Rivista Anarchica Online
Per una pedagogia libertaria
di Stefania Orio
"Pedagogia" è letteralmente tutto ciò che si occupa dei problemi educativi dei bambini, del come
educare i bambini. Da quando però nella vita dei bambini si è inserita una componente obbligata,
la scuola, i pedagogisti hanno incominciato ad occuparsi della scuola, indipendentemente dall'età
di coloro che la frequentavano: ci sono così pedagogisti che si occupano dell'Università, delle 150
ore, dei corsi aziendali di riqualificazione o di superspecializzazione, di corsi per i genitori, per i
professori, per i maestri....
La pedagogia entra nelle nostre case attraverso la televisione, dove luminari di questa scienza
danno consigli sul come comportarci con i nostri figli, o ci sottopongono filmati molto emotivi,
dove vengono illustrate famiglie modello, bambini zuccherosi, maestri esemplari.

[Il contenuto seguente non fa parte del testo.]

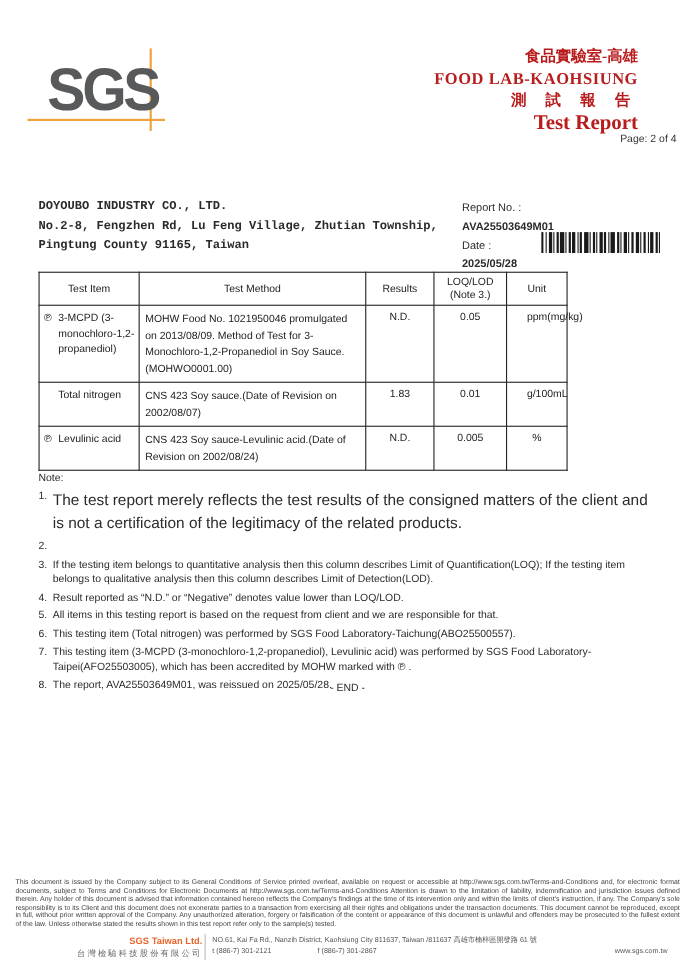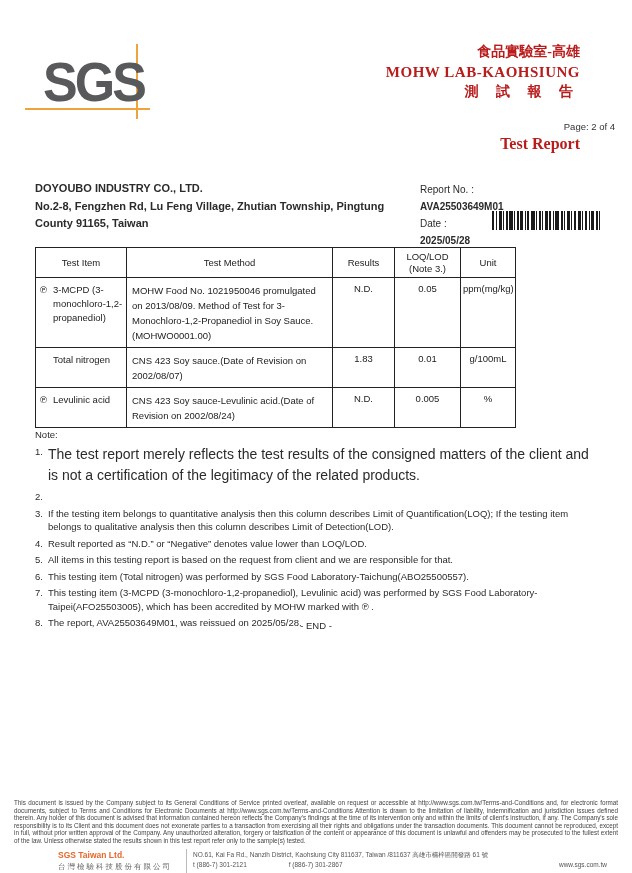--- a/index.html
+++ b/index.html
@@ -105,7 +105,7 @@
 
   <div class="title-block">
     <div class="title-zh">食品實驗室-高雄</div>
-    <div class="title-en">MOHW LAB-KAOHSIUNG</div>
+    <div class="title-en">FOOD LAB-KAOHSIUNG</div>
     <div class="subtitle-zh">測 試 報 告</div>
     <div class="subtitle-en">Test Report</div>
   </div>

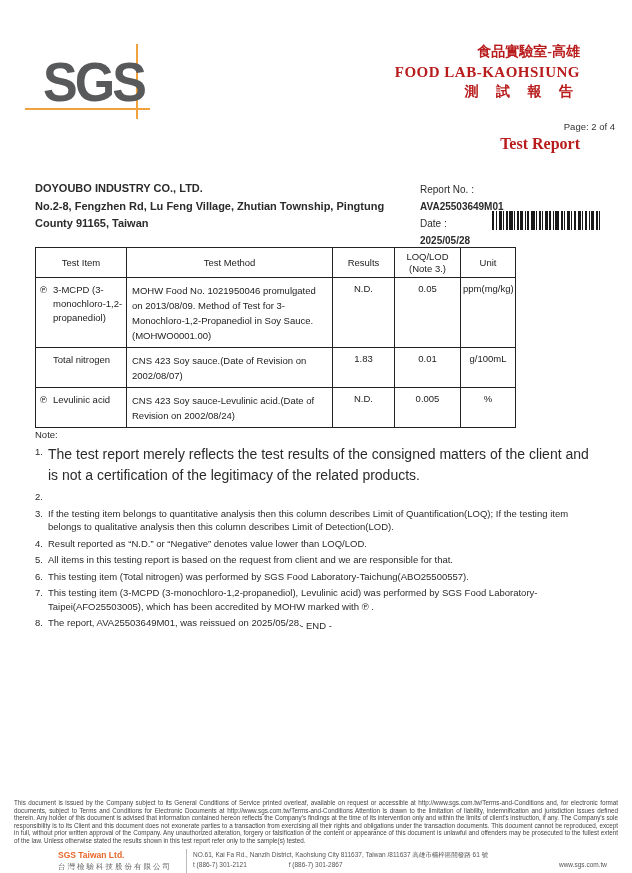--- a/index.html
+++ b/index.html
@@ -35,7 +35,7 @@
   .title-zh   { font-size:14px; line-height:20px; }
   .title-en   { font-size:15px; line-height:20px; letter-spacing:0.5px; }
   .subtitle-zh{ font-size:14px; line-height:20px; letter-spacing:7px; }
-  .subtitle-en{ font-size:16px; line-height:20px;margin-top:32px; }
+  .subtitle-en{ font-size:19px; line-height:20px; }
 
   .page-num { position:absolute; right:17px; top:121px; font-size:9.5px; color:#333; }
 

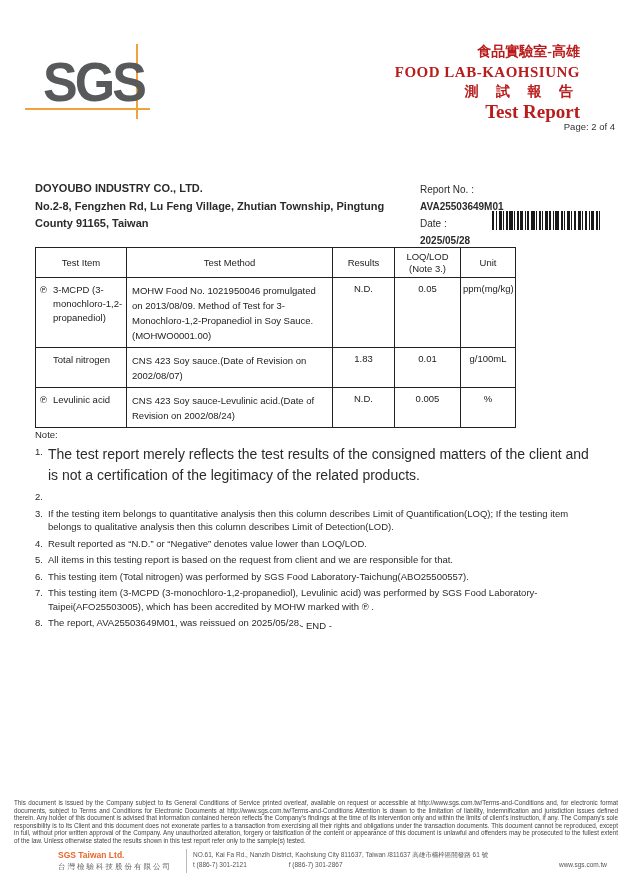--- a/index.html
+++ b/index.html
@@ -40,7 +40,7 @@
   .page-num { position:absolute; right:17px; top:121px; font-size:9.5px; color:#333; }
 
   
-  .client { position:absolute; left:35px; top:180px; width:372px; font-weight:bold; font-size:11px; line-height:17px; color:#2b2b2b; }
+  .client { position:absolute; left:35px; top:180px; width:372px; font-weight:bold; font-size:11px; line-height:17px; color:#2b2b2b;font-family:Liberation Mono, monospace; }
   .client-name { margin-bottom:1px; }
   .report-info { position:absolute; left:420px; top:181px; font-size:10px; line-height:17px; color:#2b2b2b; }
   .info-row { display:flex;flex-direction:column; }

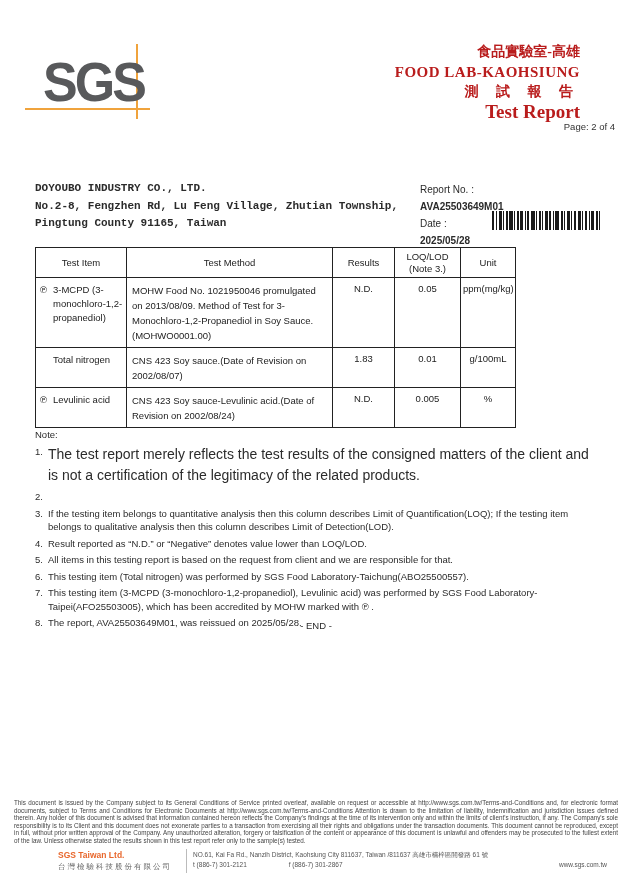--- a/index.html
+++ b/index.html
@@ -61,7 +61,7 @@
   }
   td.c-item  { padding:5px 3px 4px 17px; line-height:14px; }
   td.c-method{ padding:5px 4px 4px 5px;  line-height:15px; }
-  td.c-mid   { padding:5px 2px; text-align:center; }
+  td.c-mid   { padding:5px 18px; text-align:center; }
   .mark { display:inline-block; width:13px; margin-left:-13px; }
   tr.r1 { height:62px; }
   tr.r2 { height:34px; }

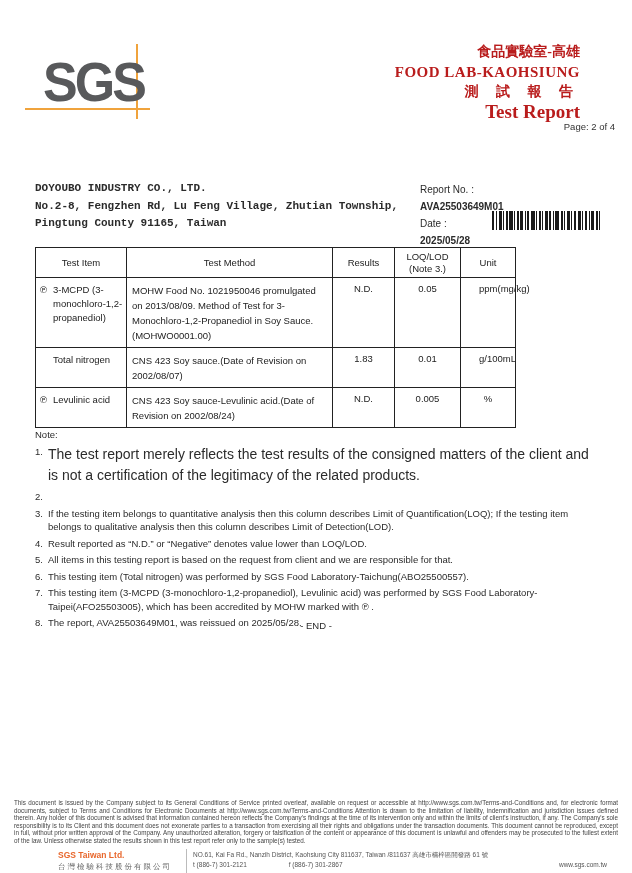--- a/index.html
+++ b/index.html
@@ -82,7 +82,7 @@
     font-size:6.3px; line-height:7.6px; text-align:justify; color:#444;
   }
   .bottom-footer { position:absolute; left:0; top:847px; width:632px; height:26px; font-size:6.5px; }
-  .bf-left { position:absolute; left:58px; top:3px; width:126px; text-align:left; }
+  .bf-left { position:absolute; left:58px; top:3px; width:126px; text-align:right; }
   .bf-company { color:#e8672c; font-weight:bold; font-size:8.5px; line-height:10px; }
   .bf-company-zh { color:#666; font-size:7.5px; letter-spacing:2px; margin-top:2px; }
   .bf-divider { position:absolute; left:186px; top:2px; width:1px; height:24px; background:#bbb; }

Di fronte al dilagare di questa scienza dobbiamo affinare il nostro spirito critico: riflettendo, come
hanno fatto alcuni compagni di Novara, sul significato e sulle risposte che un libertario dovrebbe
dare a questi problemi, e documentandoci su alcune risposte che all'interno del movimento sono
già state date.
Il movimento, per la verità, non ha espresso, né poteva farlo, cose molto originali in uno dei
settori pedagogici: quello della metodologia e della didattica: l'autore che viene orgogliosamente
sbandierato come modello, Ferrer, è, certamente, un innovatore, ma non dissimile
nell'impostazione del metodo e nei principi informatori (responsabilizzazione, coeducazione,
integrazione del lavoro manuale con quello intellettuale, laicità) dai giovani pedagogisti che come
una ventata nuova contribuirono a fare della sua epoca un'epoca abbastanza originale e feconda, a
produrre un movimento di idee e di iniziative che lentamente avrebbe distrutto la vecchia Scuola,
il Banco, le bacchettate dell'insegnante e l'apprendimento a memoria del catechismo e
dell'alfabeto.
L'apporto originale dei pensatori libertari alla pedagogia va a nostro avviso ricercato altrove, alle
origini stesse del loro pensiero, nelle domande fondamentali che essi si pongono di fronte all'uomo
ed alla società: intanto, l'uomo ha bisogno di essere educato? L'educazione è davvero fonte di
progresso? Di fronte a questa domanda, che vede gli ideologi marxisti, soprattutto dopo Lenin e
la Rivoluzione di ottobre, rigidamente schierati nella profonda convinzione che l'uomo in sé vada
diretto, guidato, illuminato, perché da solo potrebbe combinare ben poco, i pensatori anarchici
rispondono con perplessità, disaccordi che talora, come nel caso di Bakunin, sono anche dentro di
loro, affiorano dalle loro affermazioni contraddittorie. La coscienza della suprema dignità umana
sembra negare ogni diritto di cittadinanza all'affermazione che l'uomo possa educarsi da solo.
D'altro canto, il mito della scienza, l'importanza che, fedeli al loro secolo, i primi anarchici le
attribuiscono come capace di risolvere i problemi della fatica rendevano essenziale e quasi mitico
il bisogno e la richiesta dell'istruzione popolare, l'illusione che la scienza risolverà i problemi
fondamentali della rivoluzione: la riduzione del lavoro, l'aumento dei prodotti agricoli e della
ricchezza, la possibilità di convivenza pacifica fra tutti gli uomini e tutte le nazioni.
Su queste esigenze contrastanti si innestano i discorsi di Stirner, di Kropotkin, di Cafiero, di
Malatesta, fino a giungere alla sintesi, mirabile per chiarezza e semplicità, di I. Puente, che ne fece
il nucleo centrale di un opuscolo distribuito alla vigilia e durante la rivoluzione spagnola e che fu
diffuso fra milioni di operai e contadini.
E tuttavia il dibattito non può dirsi concluso, i suoi poli restano aperti: come si pone un anarchico
di fronte all'istruzione pubblica, all'istruzione di Stato? Come affronta e come risolve il problema
della formazione dei bambini, dei figli? Come risolve il contrasto fra il suo desiderio di opporsi
all'autoritarismo e l'esistenza in una società dove, se egli non interviene costantemente sui figli,
lascia il campo aperto a forme sottili e insidiose di indottrinamento, quali i mass-media, le
abitudini della maggioranza, i miti del consumismo, del benessere, della competizione? Come si
comporta di fronte alle disparità di cultura e di conoscenza dei suoi membri? Non sono certo
piccole difficoltà. Non sono, soprattutto, problemi di interesse privato. Ci sembra così opportuno
riaprire il discorso, offrendo alcuni punti alla riflessione.